> _About this exercise_: Pull every line with "Blue" from the material.

-- Provided data follows --

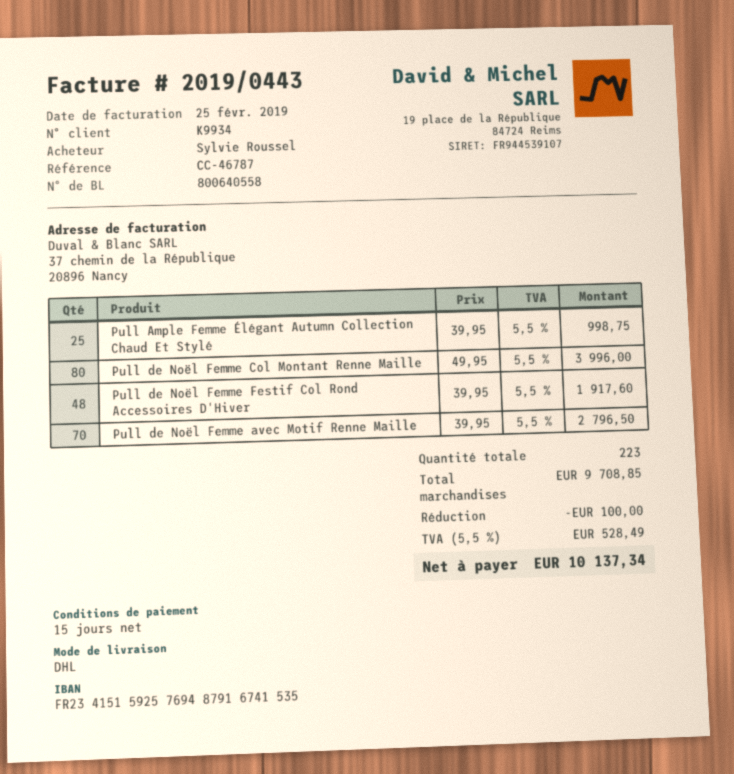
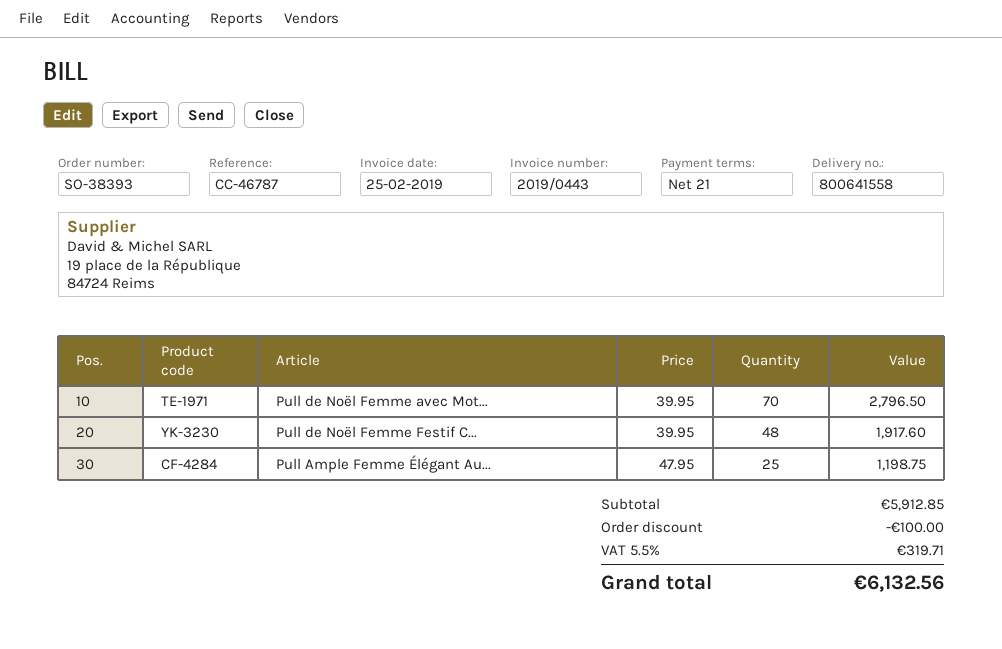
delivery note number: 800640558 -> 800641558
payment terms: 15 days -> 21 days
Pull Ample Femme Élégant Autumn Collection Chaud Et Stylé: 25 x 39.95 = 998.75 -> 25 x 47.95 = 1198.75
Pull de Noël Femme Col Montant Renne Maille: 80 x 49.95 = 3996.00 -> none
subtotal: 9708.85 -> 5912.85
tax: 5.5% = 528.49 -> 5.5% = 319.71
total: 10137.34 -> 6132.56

-- Provided data concluded --
-- Provided data follows --

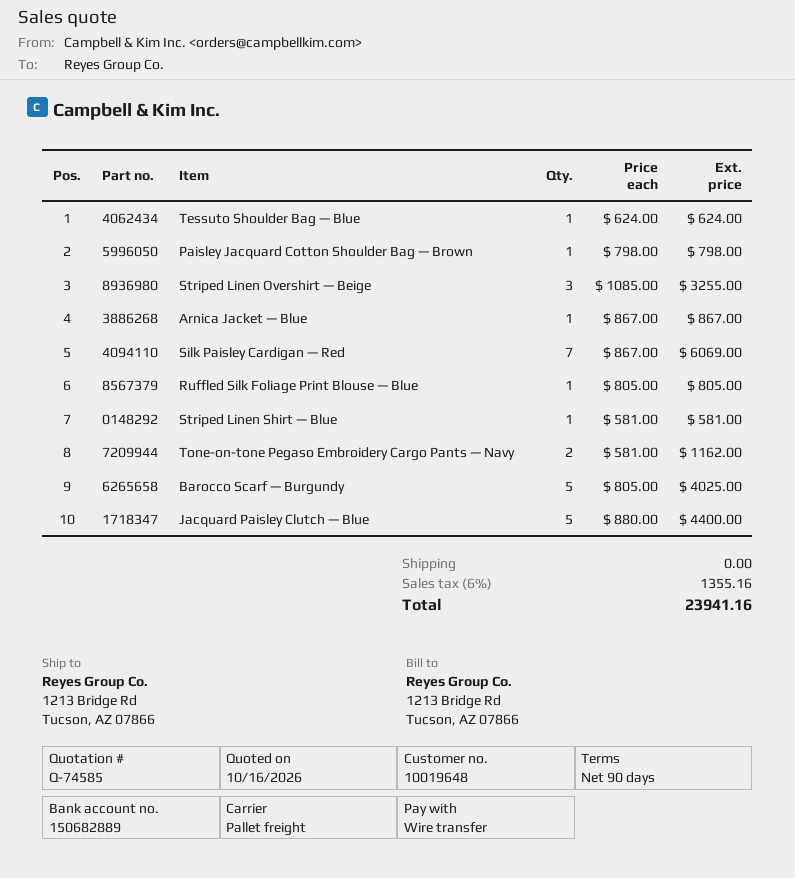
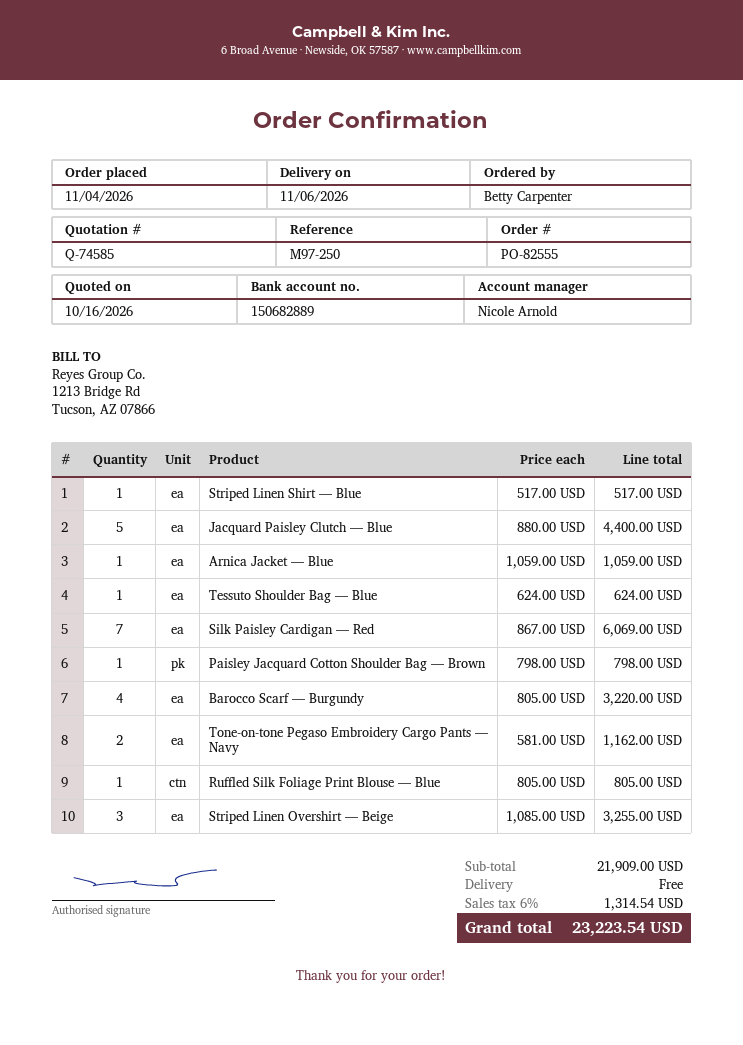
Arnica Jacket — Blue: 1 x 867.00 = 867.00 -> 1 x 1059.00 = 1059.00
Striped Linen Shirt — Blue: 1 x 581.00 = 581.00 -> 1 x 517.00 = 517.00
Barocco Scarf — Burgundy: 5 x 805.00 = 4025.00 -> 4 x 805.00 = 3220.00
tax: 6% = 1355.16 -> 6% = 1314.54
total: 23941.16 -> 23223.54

-- Provided data concluded --

> _Task solution_:
Arnica Jacket — Blue: 1 x 867.00 = 867.00 -> 1 x 1059.00 = 1059.00
Striped Linen Shirt — Blue: 1 x 581.00 = 581.00 -> 1 x 517.00 = 517.00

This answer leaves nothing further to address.